VOICE C: VOICE Community and Adherence Sub-study
1. What is the aim of VOICE C, or the VOICE Community and Adherence Sub-study?
VOICE C is a sub-study within a larger trial called VOICE – Vaginal and Oral Interventions to Control the Epidemic, which is looking at whether some of the same antiretroviral (ARV) medicines used successfully for treatment of HIV are safe and effective for HIV prevention, as either a vaginal microbicide or an oral tablet used daily. VOICE also seeks to determine which of these regimens women are more likely to follow: taking a tablet by mouth once a day, an approach known as oral pre-exposure prophylaxis (PrEP), or applying a vaginal gel every day. Toward this end, VOICE C, also called the Community and Adherence Sub-study, aims to identify specific factors within a participant’s household, her social environs or the broader community that can influence her willingness or ability to correctly and consistently follow either regimen. VOICE C will include a subset of women enrolled in VOICE, but also their male partners, members of a clinical research site Community Advisory Board (CAB) and key community stakeholders. In total, about 275 participants will take part. To optimize adherence in the larger VOICE study, VOICE C is designed so that what is learned along the way can be applied immediately across all 16 VOICE sites.
2. Why is this sub-study important?
Clinical trials like VOICE, which is testing two different approaches, are important not only for determining the effectiveness of the interventions under study but also whether they will be acceptable for use in the “real world.” Indeed, even the most effective prevention method will do no good if it is not used or not used properly. At the same time, it is difficult to know how effective a product or approach really is if in a trial a high percentage of participants fail to follow the study’s regimen. Understanding the impediments to adherence will be critical to the success of HIV prevention efforts, especially those involving methods intended for women, who account for 60 percent of those getting infected in sub-Saharan Africa. VOICE C will provide important insight about the specific factors that can determine whether a woman is willing and able to commit to using a vaginal gel or tablets to reduce her risk of HIV, information that will be essential for the design and implementation of new HIV prevention trials and the eventual rollout of products found to be effective and approved for use. In the short term, the Community and Adherence Sub-study may suggest new strategies to make daily product use easier for the 5,000 women who will be followed in VOICE. High adherence will, in turn, enhance the credibility of the study’s results about the safety and efficacy of the gel or tablet for preventing HIV as well as the approach women most prefer.

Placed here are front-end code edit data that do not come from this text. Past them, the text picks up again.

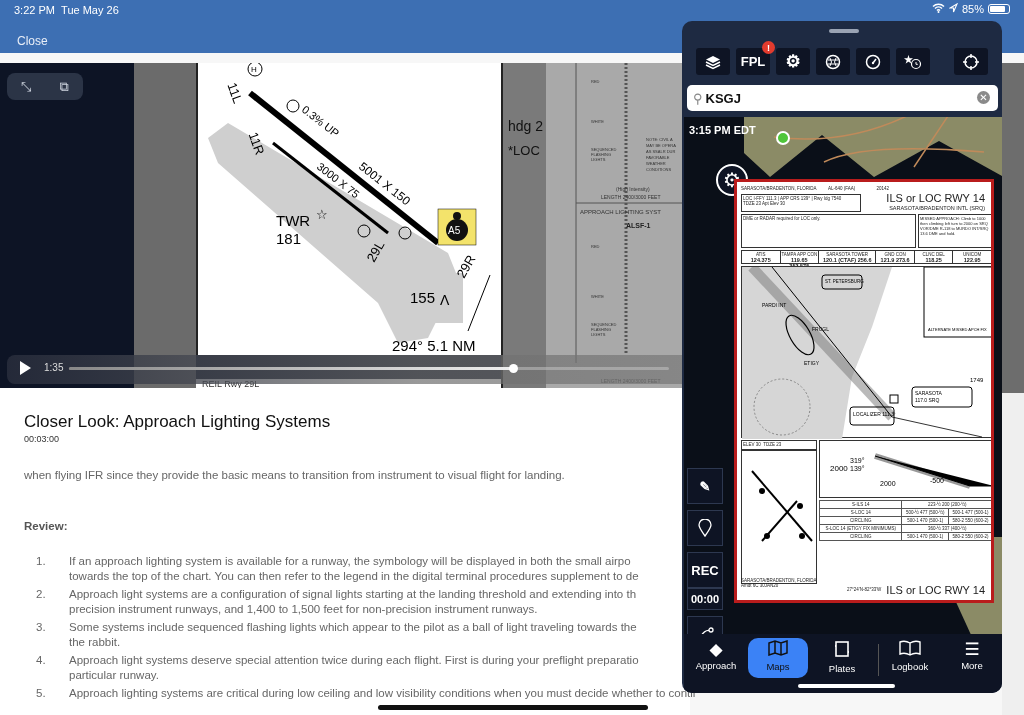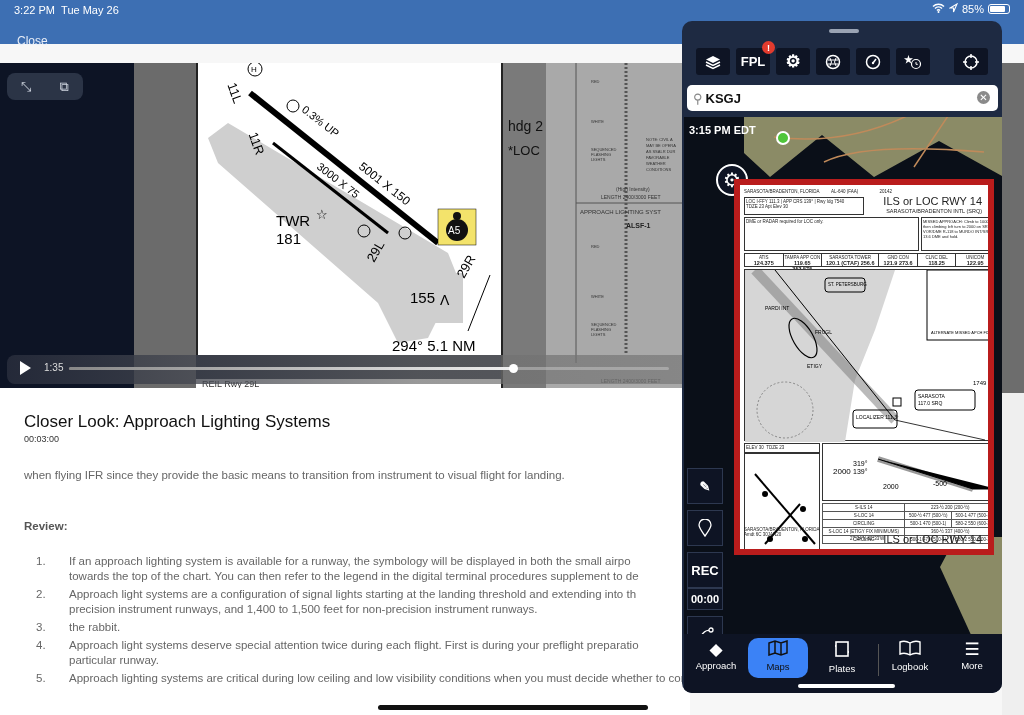"3:22 PM Tue May 26" .topbar { height: 44px -> 53px }
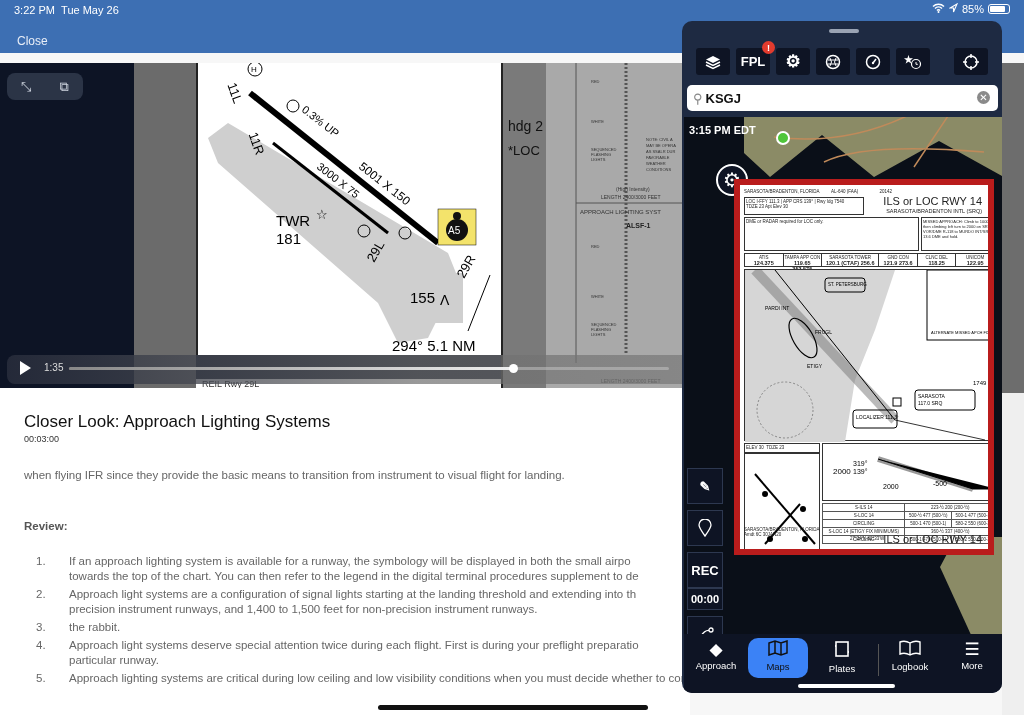"ILS or LOC RWY 14" .plate { border: 6px solid #b91c1c -> 3px solid #b91c1c; height: 376px -> 424px }
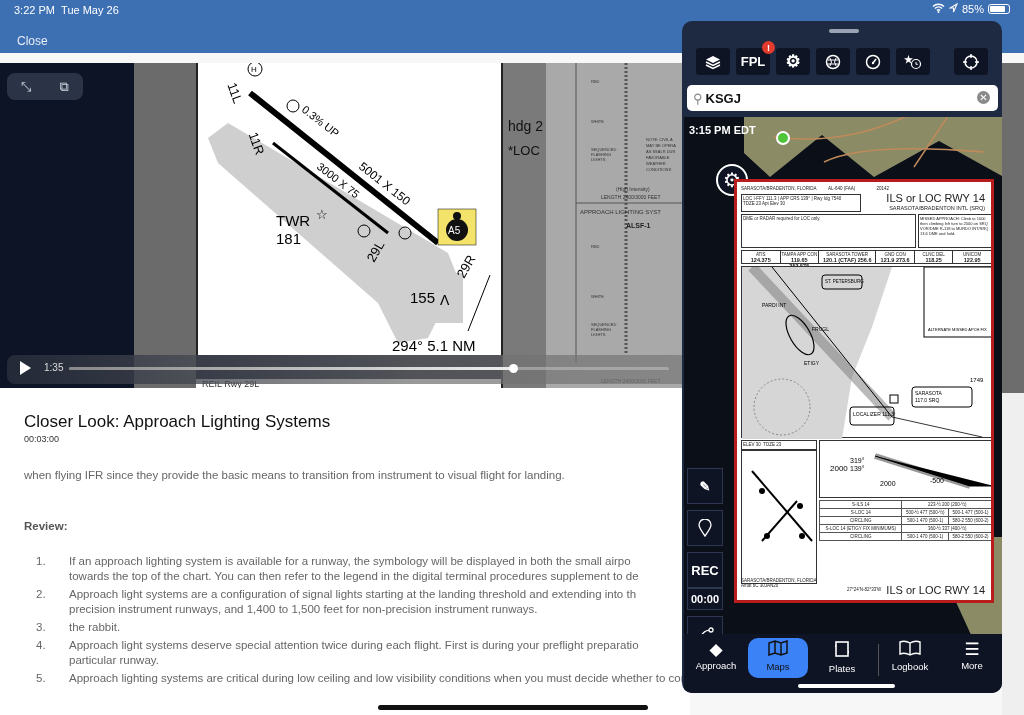"Some systems include sequenced flashing" div { html: none -> <div>Some systems include sequenced flashing lights which appear to the pilot as a ball of light traveling towards the</div> }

3. When did the VOICE C sub-study begin and how long will it last?
VOICE C sub-study started in July 2010 and will continue in parallel until VOICE concludes, which is expected to be some time in 2012.
4. Who is conducting and funding the study?
VOICE C is funded by the Division of AIDS (DAIDS) of the National Institute of Allergy and Infectious Diseases (NIAID) and the National Institute of Mental Health (NIMH). Both VOICE and VOICE C are studies being conducted by a team of researchers working in the Microbicide Trials Network (MTN). The MTN is an
HIV/AIDS clinical trials network established and funded in 2006 by DAIDS/NIAID with co-funding from NIMH and the Eunice Kennedy Shriver National Institute of Child Health and Human Development, all components of the U.S. National Institutes of Health (NIH). Leading the study are Jonathan Stadler, M.A., and Ariane van der Straten, Ph.D., M.P.H.
5. Where is VOICE C being conducted?
VOICE C is being conducted at a VOICE Study site affiliated with the Reproductive Health and HIV Research Unit (RHRU) in Johannesburg, South Africa.
6. How is the VOICE C sub-study designed?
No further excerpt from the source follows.